Note that network is not reached until inference method is called.
Note that inference can be called only once per file instance.
To create a file instance, you need to use a fileBuilder instance. fileBuilder is following the builder pattern and calling its build method will create a file instance.
fileBuider implements the following interface :
class fileBuilder {
//api key of cochlear.ai projects available at https://dashboard.cochlear.ai
void withApiKey(String apiKey) => fileBuilder;
//data reader to the file data
void withReader(String reader) => fileBuilder;
//format of the audio file : can be mp3, flac, wav, ogg, etc...
void withFormat(String format) => fileBuilder;
//host address that performs grpc communication.
//If this method is not used, default host is used.
void withHost(String host) => fileBuilder;
//creates a File instance
file build();
}
2. Analyze audio stream
stream represents a class that can inference audio coming from an audio stream.

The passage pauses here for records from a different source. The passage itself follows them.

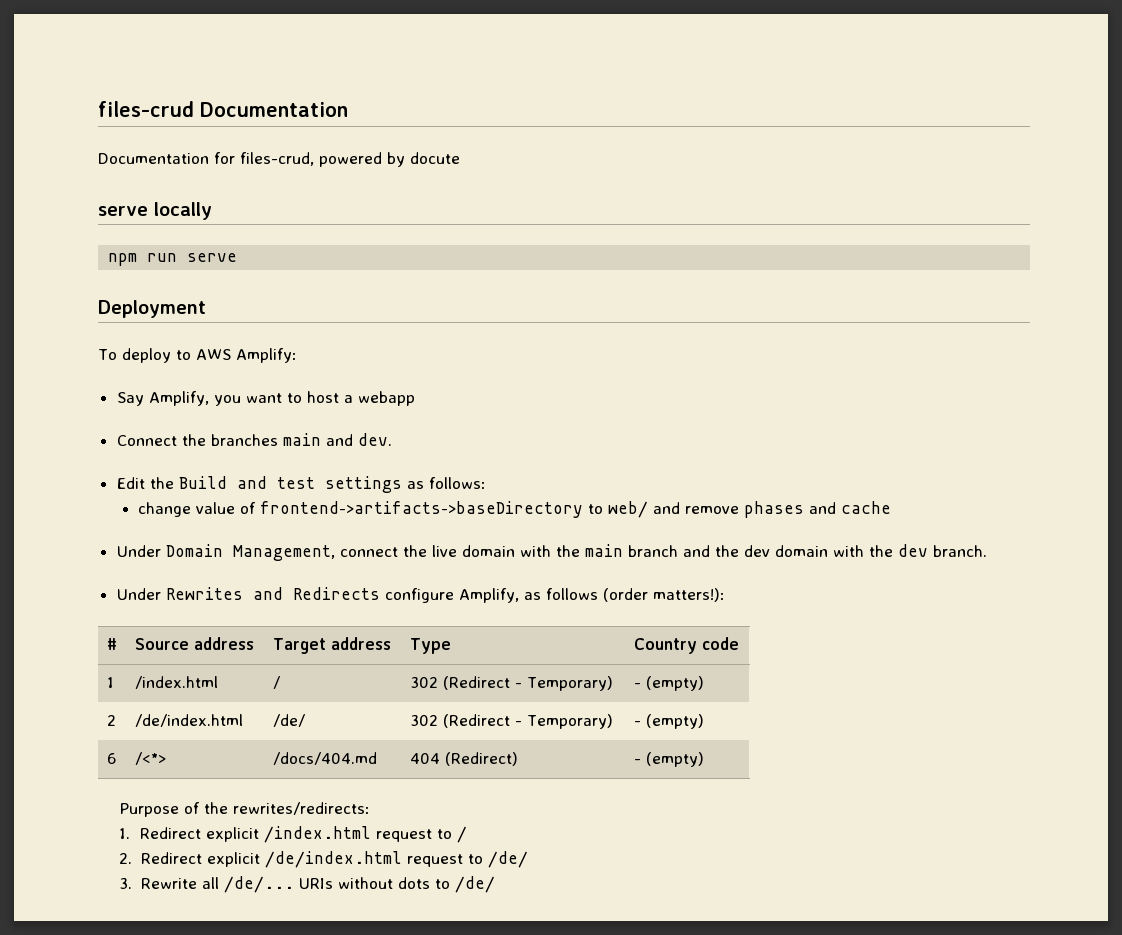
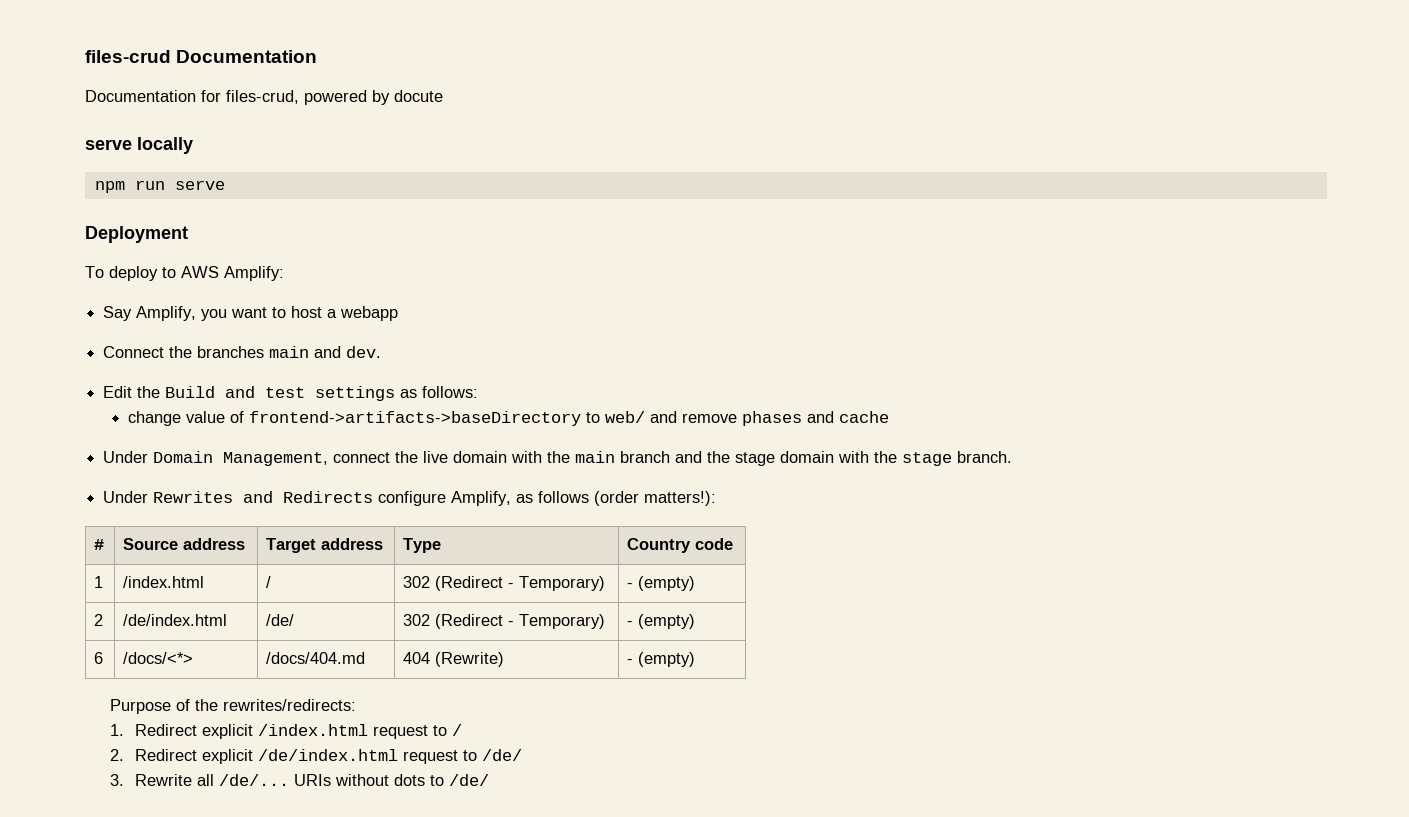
- Under Domain Management, connect the live domain with the main branch and the dev domain with the dev branch.
+ Under Domain Management, connect the live domain with the main branch and the stage domain with the stage branch.
- 6 | /<*> | /docs/404.md | 404 (Redirect) | - (empty)
+ 6 | /docs/<*> | /docs/404.md | 404 (Rewrite) | - (empty)

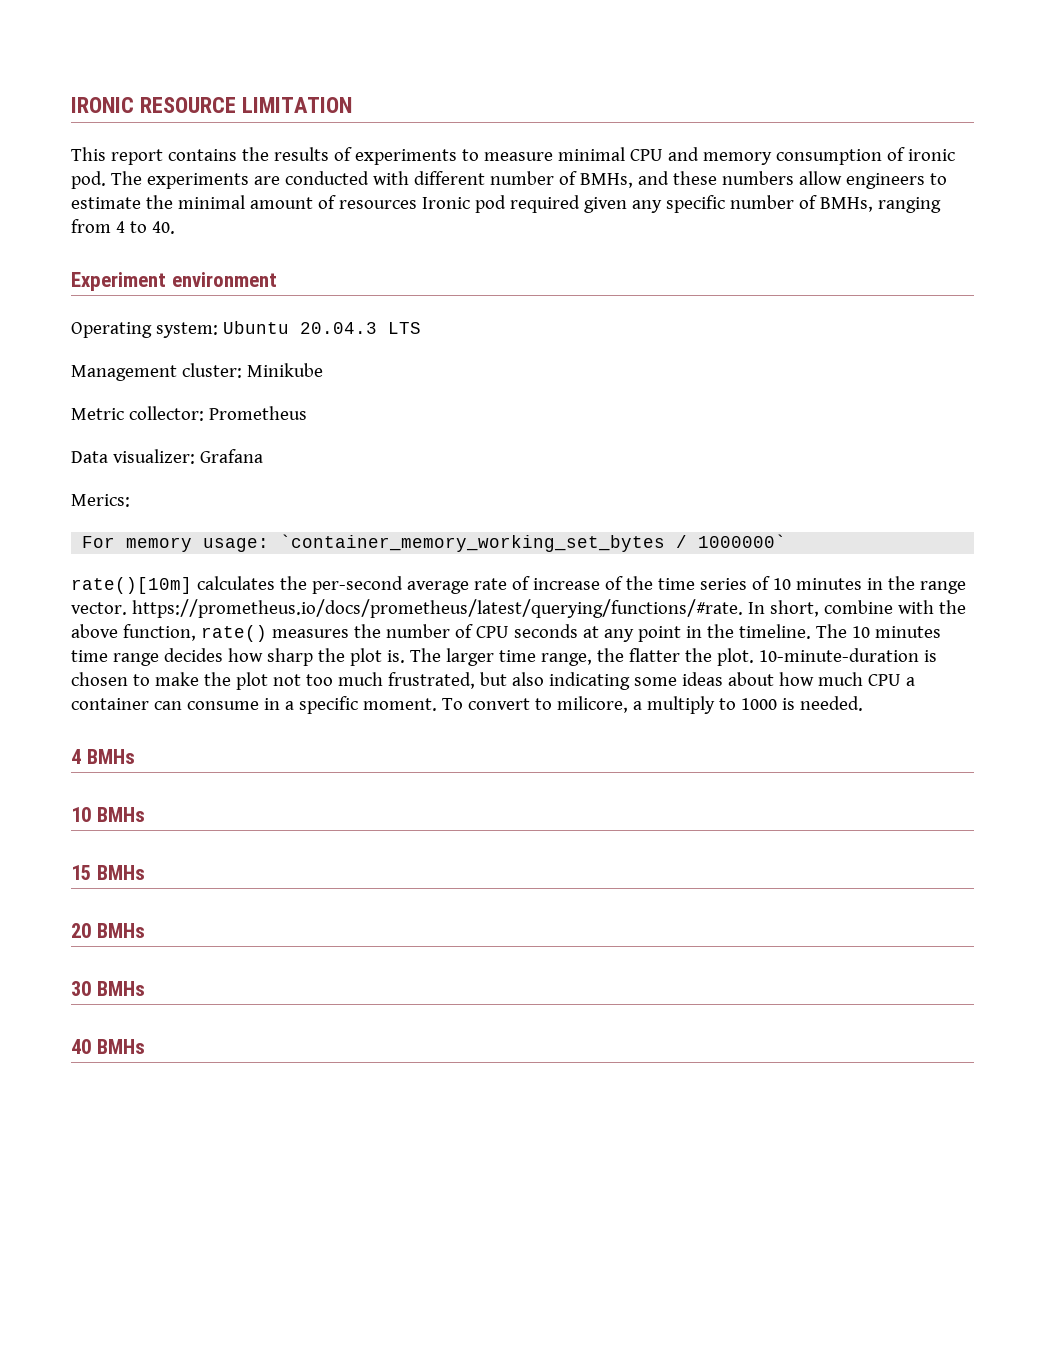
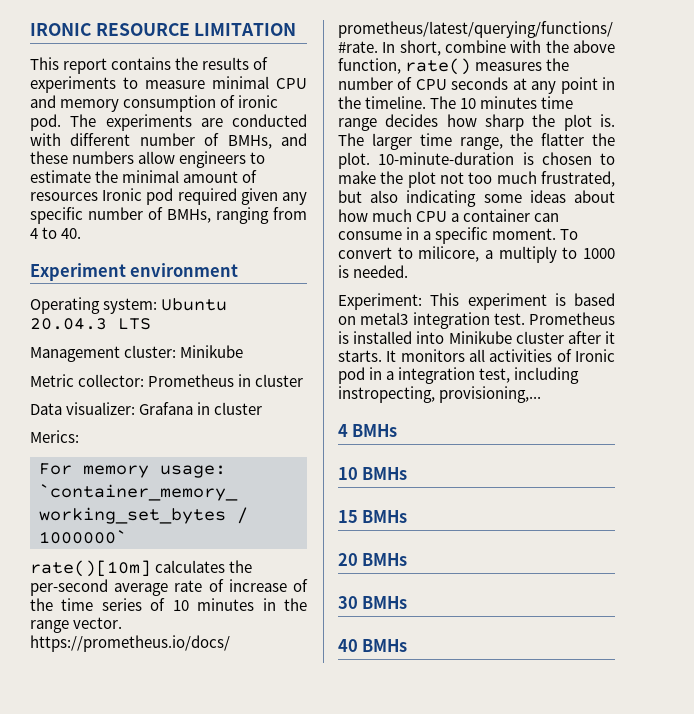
- Metric collector: Prometheus
+ Metric collector: Prometheus in cluster
- Data visualizer: Grafana
+ Data visualizer: Grafana in cluster
+ Experiment: This experiment is based on metal3 integration test. Prometheus is installed into Minikube cluster after it starts. It monitors all activities of Ironic pod in a integration test, including instropecting, provisioning,...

An audio stream is any source of data which duration is not known at runtime. Because duration is not known, server will inference audio as it comes. One second of audio will be required before the first result to be returned. After that, one result will be given every 0.5 second of audio.
A stream can be for instance, the audio data comming from a microphone, audio data comming from a web radio etc...
Streams can be stopped at any moment while inferencing.
For now, the only format that is supported for streaming is a raw data stream (PCM float32 stream). Raw data being sent has to be a mono channel audio stream.
Its sampling rate has to be given to describe the raw audio data.
For best performance, we recommend using a sampling rate of 22050Hz and data represented as float32.
Multiple results will be returned by calling a callback function.
If you are using another stream encoding format that is not supported, let us know at support@cochlear.ai so that we can priorize it in our internal roadmap.
Stream implements the following interface :
class stream {
Stream inference() async* => Result;
}
When calling inference, a GRPC connection will be established with the backend, audio data of the stream will be sent every 0.5s. Once result is returned by the server, the callback function is called.
Note that network is not reached until inference method is called.
Note that inference can be called only once per stream instance.
To create a stream instance, you need to use a streamBuilder instance. streamBuilder is following the builder pattern and calling its build method will create a stream instance.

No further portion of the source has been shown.